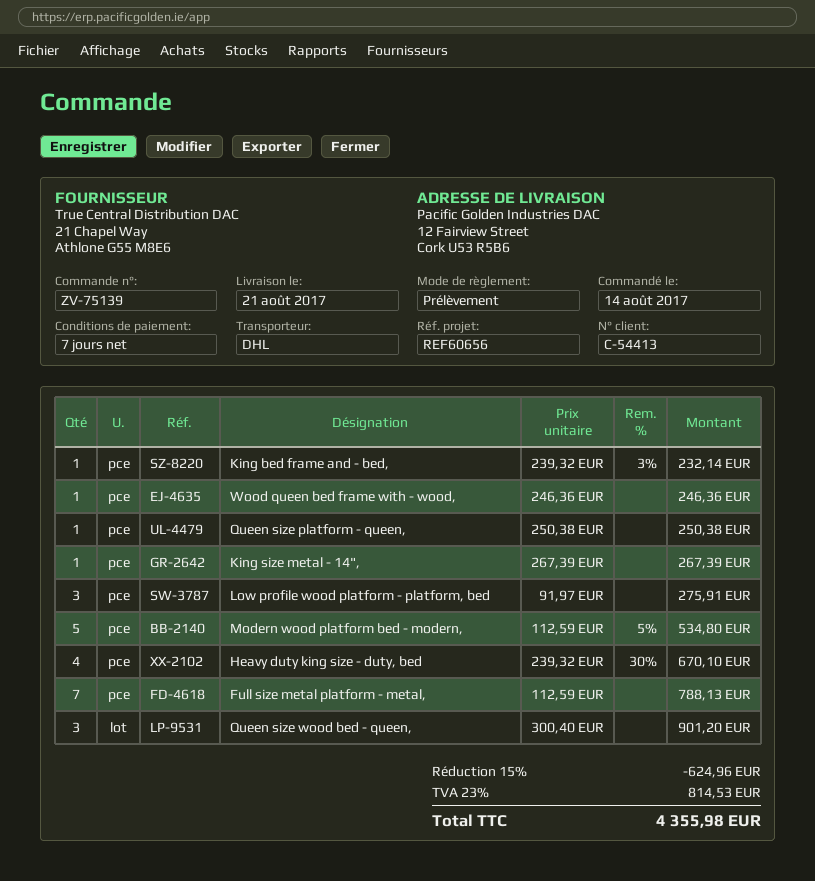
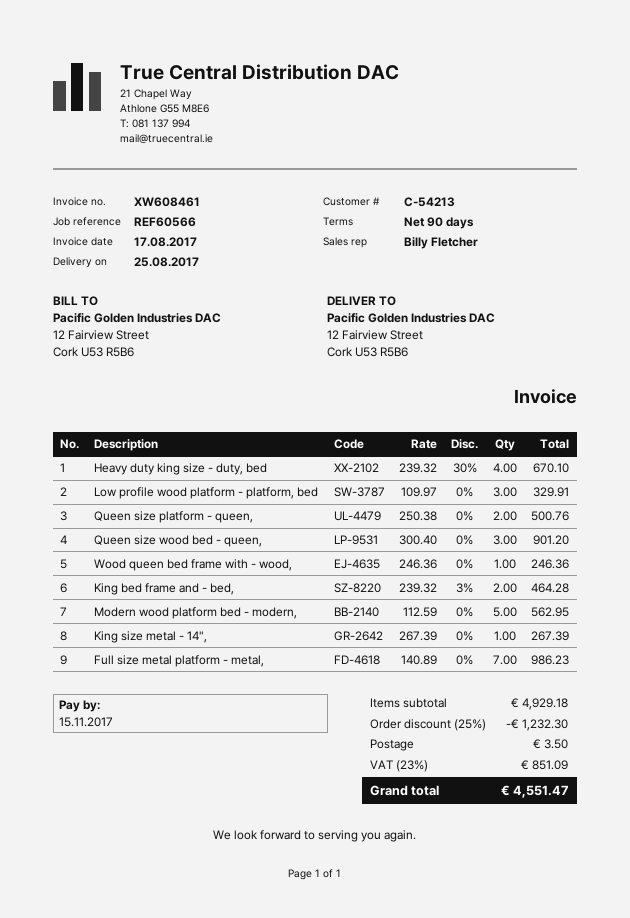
delivery date: 2017-08-21 -> 2017-08-25
payment terms: 7 days -> 90 days
customer number: C-54413 -> C-54213
reference: REF60656 -> REF60566
King bed frame and - bed,: 1 x 239.32 - 3% = 232.14 -> 2 x 239.32 - 3% = 464.28
Queen size platform - queen,: 1 x 250.38 = 250.38 -> 2 x 250.38 = 500.76
Low profile wood platform - platform, bed: 3 x 91.97 = 275.91 -> 3 x 109.97 = 329.91
Modern wood platform bed - modern,: 5 x 112.59 - 5% = 534.80 -> 5 x 112.59 = 562.95
Full size metal platform - metal,: 7 x 112.59 = 788.13 -> 7 x 140.89 = 986.23
discount: 15% = 624.96 -> 25% = 1232.30
shipping: none -> 3.50
tax: 23% = 814.53 -> 23% = 851.09
total: 4355.98 -> 4551.47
○ ○ ○ ○ ○
YOUR TASK: Find the word "platform" in the entries and show each line where it is found.

EXERCISE RESPONSE:
Queen size platform - queen,: 1 x 250.38 = 250.38 -> 2 x 250.38 = 500.76
Low profile wood platform - platform, bed: 3 x 91.97 = 275.91 -> 3 x 109.97 = 329.91
Modern wood platform bed - modern,: 5 x 112.59 - 5% = 534.80 -> 5 x 112.59 = 562.95
Full size metal platform - metal,: 7 x 112.59 = 788.13 -> 7 x 140.89 = 986.23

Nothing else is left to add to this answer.